A direct descendant of pizza, a pinsa blends wheat, soy, and rice flour with olive oil for a lighter, crispier bite
No, it is not a misspelt pizza! And even though they look very similar, it is not even a variety of pizza. The Pinsa was created in Rome in 2001 by flour entrepreneur Corrado Di Marco. The difference is in the dough – a pinsa uses a mixture of soy, wheat and rice flour, extra virgin olive oil and dry sourdough that is left for up to three days to ferment. The result is a lighter, more easily digestible and crispier base.
Pinsas also have a distinctive oval shape, unlike the typically round Neapolitan pizza. Like pizzas al taglio (by the slice), they can be prepared in an electric oven at a lower temperature of around 300 °C, making them easier to bake as they don’t rely on wood-fired or stone ovens.

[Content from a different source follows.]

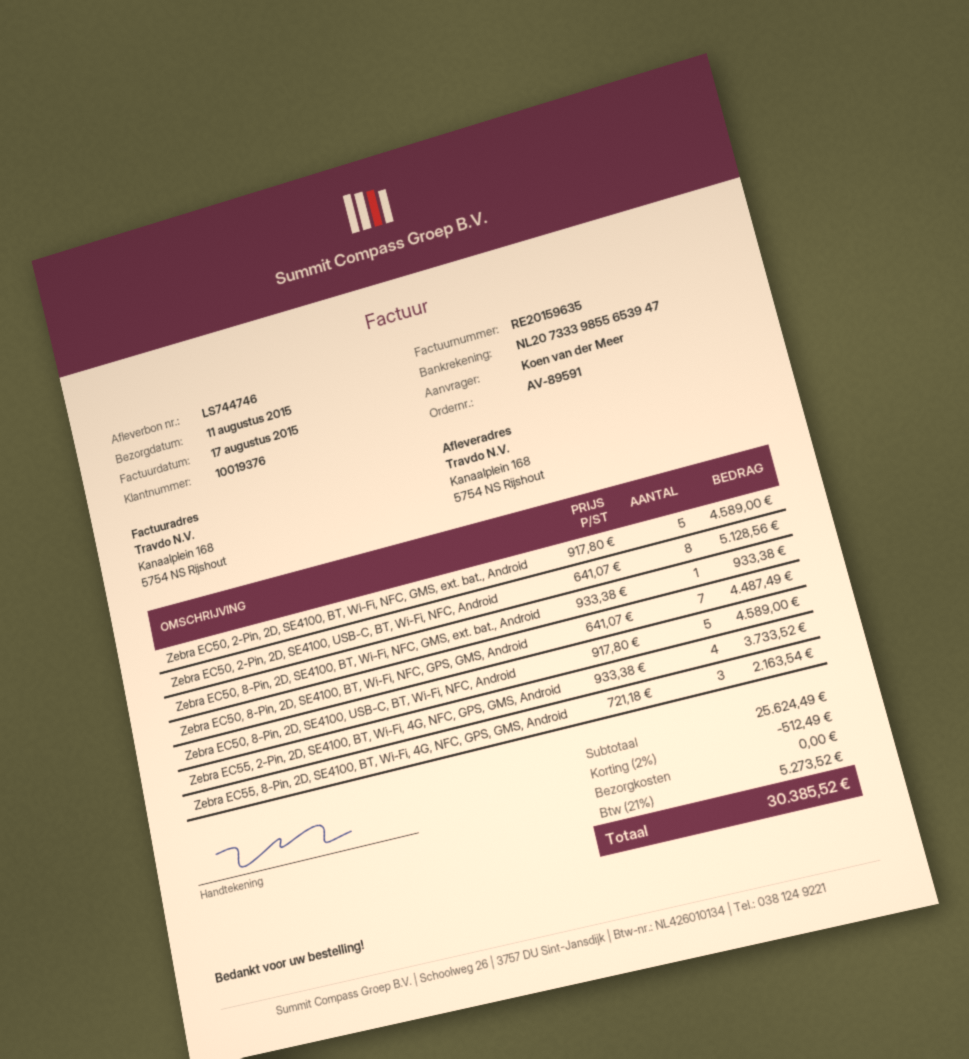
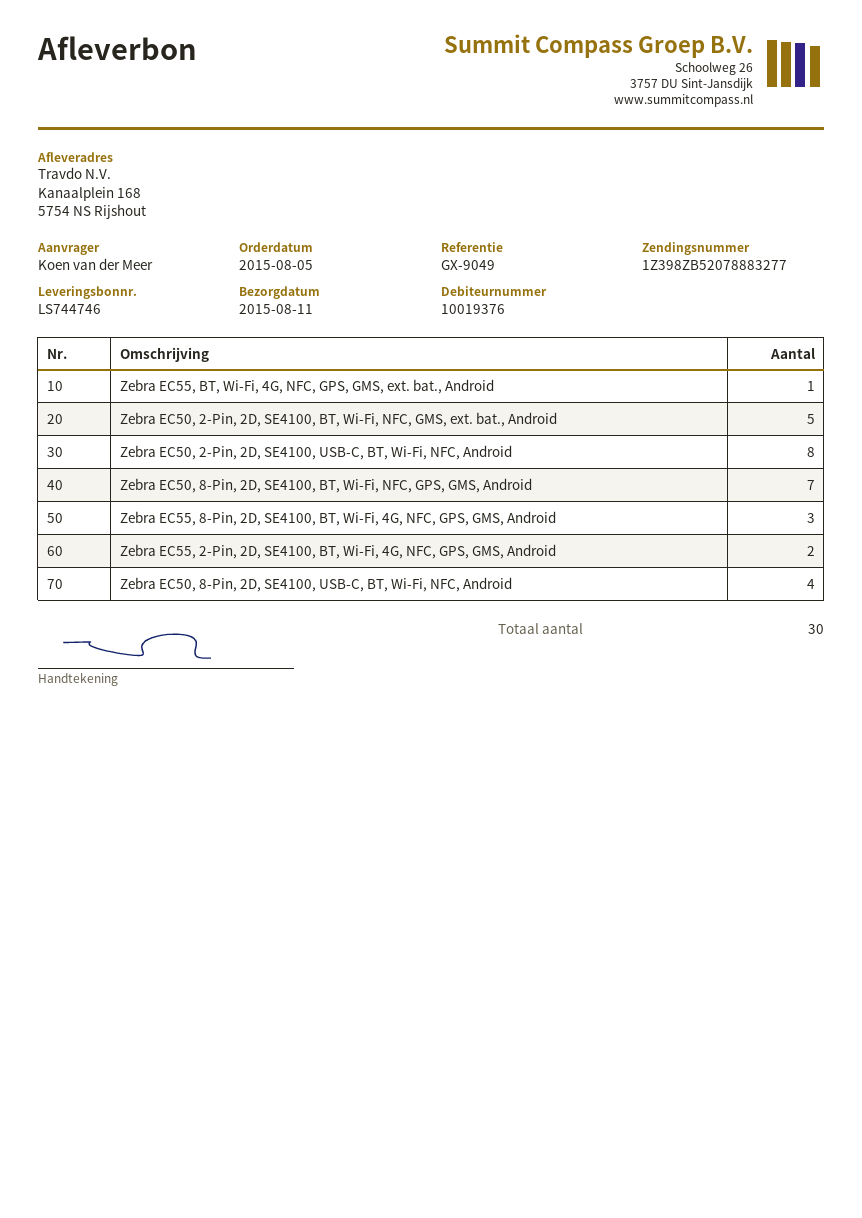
Zebra EC50, 8-Pin, 2D, SE4100, BT, Wi-Fi, NFC, GMS, ext. bat., Android: 1 -> none
Zebra EC50, 8-Pin, 2D, SE4100, USB-C, BT, Wi-Fi, NFC, Android: 5 -> 4
Zebra EC55, 2-Pin, 2D, SE4100, BT, Wi-Fi, 4G, NFC, GPS, GMS, Android: 4 -> 2
Zebra EC55, BT, Wi-Fi, 4G, NFC, GPS, GMS, ext. bat., Android: none -> 1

Double baking is another feature that sets pinsas apart. Their bases are usually pre-cooked or parbaked in the oven for a few minutes before baking again once your chosen toppings have been added, such as cheeses, cured meats, raw or cooked vegetables, anchovies, etc.
Finally, the added bonus of a pinsa is that it stays crunchy for longer, even as it cools, which makes it perfect for sharing and enjoying whilst chatting with friends and family.